Обыкновенно Чичиков заказывал себе поросенка с хреном или бараний бок. Попав же к Коробочке, Чичиков оказывается на необычной для него лишенной мяса диете: «грибки, пирожки, скородумки, шанишки, пряглы, блины, лепешки со всякими припеками: припекой с луком, припекой с маком, припекой с творогом, припекой со сняточками», то есть все почти вегетарианское. «Пресный пирог с яйцом» не в счет, поскольку яйцо не мясо, да и тем более именно яйцо возвращает нас к теме курицы.
Из героев первого тома «Мертвых душ», связанных с природным кодом поэмы, остались чичиковские слуги – Петрушка и Селифан. Если продолжить наши аналогии, то Селифан также попадет в разряд птиц (Чичиков называет его «гусем»), а Петрушка окажется пахучим корнеплодом. Впрочем, на животно-натуральных параллелях Гоголь в данном случае не настаивает, оставляя чичиковских слуг существами не вполне определившимися. Они важны не столько сами по себе, сколько в сочетании с их хозяином: они – часть его, а он – часть их. Тем не менее из двоих слуг наиболее значим «гусь» Селифан, которого Гоголь как будто нарочно прячет от читателя. Имя «Селифан», произведенное от латинского «Силван», т. е. «лесной», в соединении с прозвищем «гусь» дает тему диких «гусей-лебедей», на которых, по обыкновению, совершает свои путешествия русский сказочный герой. Селифан-гусь – это кучер, своего рода двигатель всей чичиковской компании, и именно от его усердия и сметки зависит, как далеко и быстро полетит вся эта странная «птица-тройка».

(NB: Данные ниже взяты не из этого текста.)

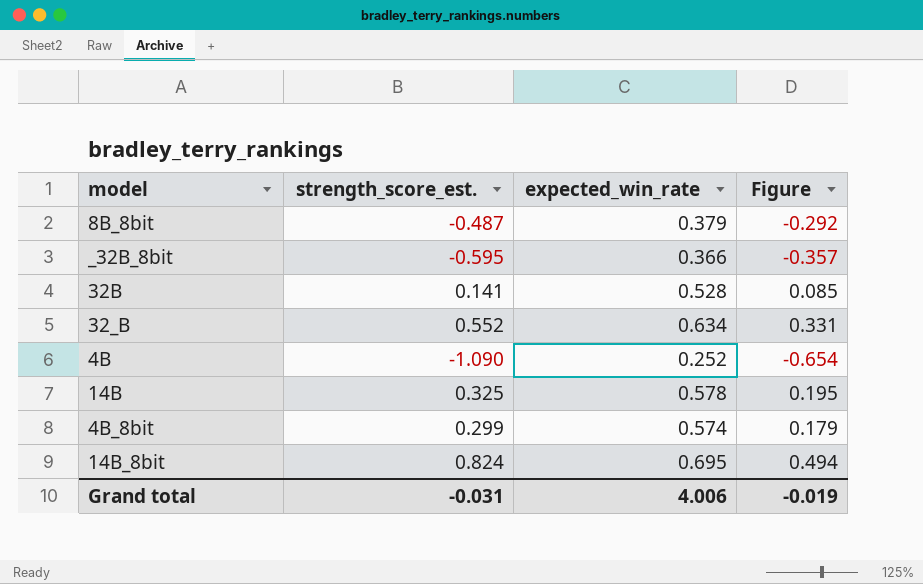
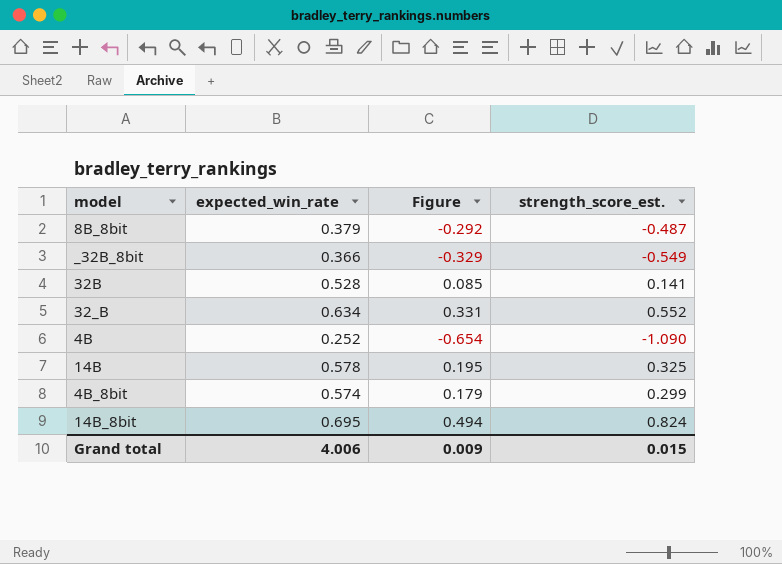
column strength_score_est. | position: 2 -> 4
_32B_8bit | Figure: -0.357 -> -0.329
_32B_8bit | strength_score_est.: -0.595 -> -0.549
Grand total | Figure: -0.019 -> 0.009
Grand total | strength_score_est.: -0.031 -> 0.015

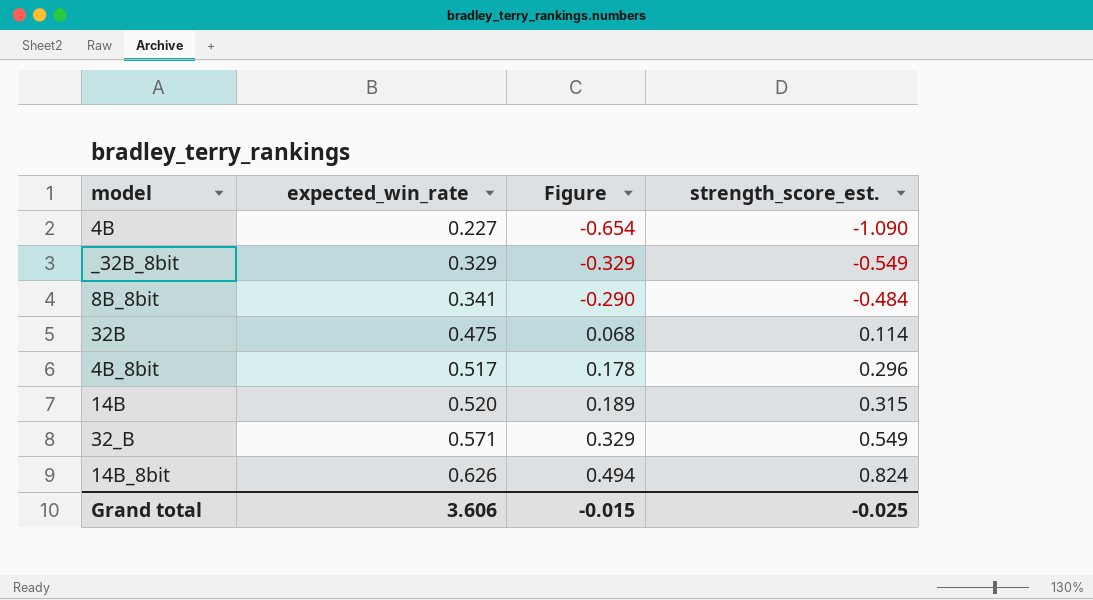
row order: none -> expected_win_rate ascending
4B | expected_win_rate: 0.252 -> 0.227
_32B_8bit | expected_win_rate: 0.366 -> 0.329
8B_8bit | expected_win_rate: 0.379 -> 0.341
8B_8bit | Figure: -0.292 -> -0.290
8B_8bit | strength_score_est.: -0.487 -> -0.484
32B | expected_win_rate: 0.528 -> 0.475
32B | Figure: 0.085 -> 0.068
32B | strength_score_est.: 0.141 -> 0.114
4B_8bit | expected_win_rate: 0.574 -> 0.517
4B_8bit | Figure: 0.179 -> 0.178
4B_8bit | strength_score_est.: 0.299 -> 0.296
14B | expected_win_rate: 0.578 -> 0.520
14B | Figure: 0.195 -> 0.189
14B | strength_score_est.: 0.325 -> 0.315
32_B | expected_win_rate: 0.634 -> 0.571
32_B | Figure: 0.331 -> 0.329
32_B | strength_score_est.: 0.552 -> 0.549
14B_8bit | expected_win_rate: 0.695 -> 0.626
Grand total | expected_win_rate: 4.006 -> 3.606
Grand total | Figure: 0.009 -> -0.015
Grand total | strength_score_est.: 0.015 -> -0.025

На всех перечисленных персонажей Гоголь смотрит осудительно. Во всяком случае, ему бы так хотелось, поскольку вопрос не в том, что перед нами отъявленные злодеи или мошенники, а в том, что речь идет о «пошлости жизни», о существах как будто и не живущих человеческими жизнями в высоком смысле этого слова. Оттого они и поименованы «мертвыми душами», носят звериные маски, хотя и показаны Гоголем со вкусом и удовольствием, которое невольно передается и читателю.
Не было бы особого смысла рассуждать на эту не составляющую особого секрета тему, если бы не тот ход, который можно сделать в данном положении. А что же сам Павел Иванович? Единственный человек, оказавшийся в посреди котов, кур, медведей, собак, мышей, пауков (прибавим к этому «живность» из второго тома – ослов, рыб, свиней и пр.)? Чичиков как будто бы противостоит миру животных, поскольку сам в зверином происхождении не замечен. Заподозрить в этом гладко выбритом, округлом и «приятном во всех отношениях» господине какую-нибудь замаскировавшуюся свинью довольно трудно. И, похоже, ее действительно нет, поскольку здесь случай куда более тонкий и хитрый. В Чичикове сидит такой зверь, что сразу и не догадаешься. Только настойчивость Гоголя в уподоблении людей животным и его общий план, который должен был развернуться на всех трех частях поэмы, позволяет нам обратиться к Павлу Ивановичу с тем же самым вопросом.
Начнем с черты вполне человеческой, разве что в данном случае странно раздувшейся. У Чичикова такая «внимательность к туалету», какой даже не везде видано. Его воротник и манишка могут навести изумление на всякого: они «белей и чище снегов». Едва только Павел Иванович поселился в комнате, как она приняла «вид чистоты и опрятности необыкновенной». Или: «После небольшого послеобеденного сна он приказал подать умыться и чрезвычайно долго тер мылом обе щеки, подперши их изнутри языком». Или еще: Чичиков побрился так, что «щеки сделались настоящий атлас в рассуждении гладкости и лоска». Повсюду одно и то же – опрятность «необыкновенная», чистота «необычайная». Тем более что рядом постоянно болтается неопрятный и немытый Петрушка.
«Ты, брат, черт тебя знает, потеешь, что ли. Сходил бы хоть в баню». Чичиковский совет неслучаен. Если принять версию о Чичикове-звере, правда, пока еще звере неведомом, сопоставив ее со страстью Чичикова к чистоте и приятному запаху, то напрашивается одно предположение. Постоянные «вспрыскивания» одеколоном и мытье Чичикова похожи на войну, которую он ведет против своего собственного запаха. Отсюда эти постоянные обтирания «с ног до головы мокрою губкой», «непременная банка с одеколоном» и табакерка с фиалками, положенными туда для аромата. Одеколоном культуры Чичиков как будто пытается заглушить запах собственной природы.